I have an Airport Extreme base station with the latest firmware. I have a 3-port USB cable running off the main USB port so I can plug in my printer, a 750GB external drive, and an 80GB external drive to back up my older Mac desktop running the latest version of Tiger. I set up the network because of my Mac laptop running the latest version of Snow Leopard.

The printer and the 750GB drive work fine on this network, appearing and usable on both Macs without any hassle. The 80GB drive also appears and works no problem with my laptop, but no matter what I try, I can't get the 80GB to appear when using the desktop Mac.
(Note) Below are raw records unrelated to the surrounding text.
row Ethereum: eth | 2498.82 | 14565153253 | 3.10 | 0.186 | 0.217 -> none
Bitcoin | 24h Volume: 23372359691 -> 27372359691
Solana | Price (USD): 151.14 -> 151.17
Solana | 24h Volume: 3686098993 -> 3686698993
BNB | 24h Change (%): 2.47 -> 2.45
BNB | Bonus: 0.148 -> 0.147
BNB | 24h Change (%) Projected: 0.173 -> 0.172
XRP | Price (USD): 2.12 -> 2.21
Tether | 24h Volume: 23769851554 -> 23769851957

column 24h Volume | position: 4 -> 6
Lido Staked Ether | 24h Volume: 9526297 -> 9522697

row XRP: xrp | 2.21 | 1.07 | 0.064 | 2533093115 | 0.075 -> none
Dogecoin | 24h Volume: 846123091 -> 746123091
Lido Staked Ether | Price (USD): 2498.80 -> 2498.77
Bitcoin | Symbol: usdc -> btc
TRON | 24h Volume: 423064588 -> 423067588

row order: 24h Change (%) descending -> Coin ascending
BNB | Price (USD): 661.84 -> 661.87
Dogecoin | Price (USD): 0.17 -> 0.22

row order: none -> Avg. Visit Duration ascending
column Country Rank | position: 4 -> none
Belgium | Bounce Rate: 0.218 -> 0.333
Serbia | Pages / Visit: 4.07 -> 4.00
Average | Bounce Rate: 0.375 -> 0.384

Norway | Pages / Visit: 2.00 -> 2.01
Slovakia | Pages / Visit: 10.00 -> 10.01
In fact, the only way to get the 80GB to work for the desktop is to connect it directly to the desktop Mac with USB, but then obviously it's no longer on the AE network. I'd rather have the 80GB drive connected to the network so both Macs can access it instead of only one at a time.

So I'm perplexed. Any ideas/suggestions on how to get the 80GB to appear on my desktop Mac as well when connected to the Airport Extreme?


----------



## Headrush (Feb 9, 2005)

Is your USB hub self powered?


----------



## lostnomore (Sep 21, 2010)

Yes. Actually, it's more like a 3-way cable, a USB cable with three inputs (female ends). I don't know how else to describe it.


----------



## Headrush (Feb 9, 2005)

Just to clarify, your USB hub plugs into an electrical outlet?

If you connect just the 80GB to your hub does it then appear on desktop mac?


----------



## lostnomore (Sep 21, 2010)

This is the hub in question, and I made a mistake - it's powered by the USB port on the AE. The hub is plugged into the AE, not the desktop Mac. When the 80GB drive is plugged into the hub, and thus into the AE, this drive shows up no problem on my laptop, but it doesn't appear at all on my desktop Mac even though the 750GB drive plugged into the very same hub will show up on both Macs. The only way for my desktop Mac to "see" the 80GB drive is to plug it directly into my desktop Mac, no hub involved.

Thus the original problem as before, but stated differently: how do I get my 80GB accessible to both Macs while plugged into the AE hub?

As for your suggestion about just plugging the 80GB to the AE hub, I'll try that and get back to you.


----------



## lostnomore (Sep 21, 2010)

Okay, so I plugged the 80GB by itself into the AE hub then went to my desktop Mac (a Mini running Tiger), went to the Finder and clicked on Network where I saw AE appear (the name I've given to my Airport Extreme network). Then I clicked "Connect" and a window appeared with the following message:

*Connection failed
*
The server may not exist or it is not operational at this time. Check the server name or IP address and try again.

Again, my Mini is not wirelessly connected to the AE; it's linked to it by Ethernet. However, this doesn't stop the 750GB drive when plugged into the AE hub from appearing on my Mini. I'm about ready to throw something out the window ...


----------



## Headrush (Feb 9, 2005)

Skip the hub. If you plug the 80GB directly to the AE does it appear on both both computers?

Second, create a temporary new user account on the desktop mac. Login into that account and see if they drive appears now.


----------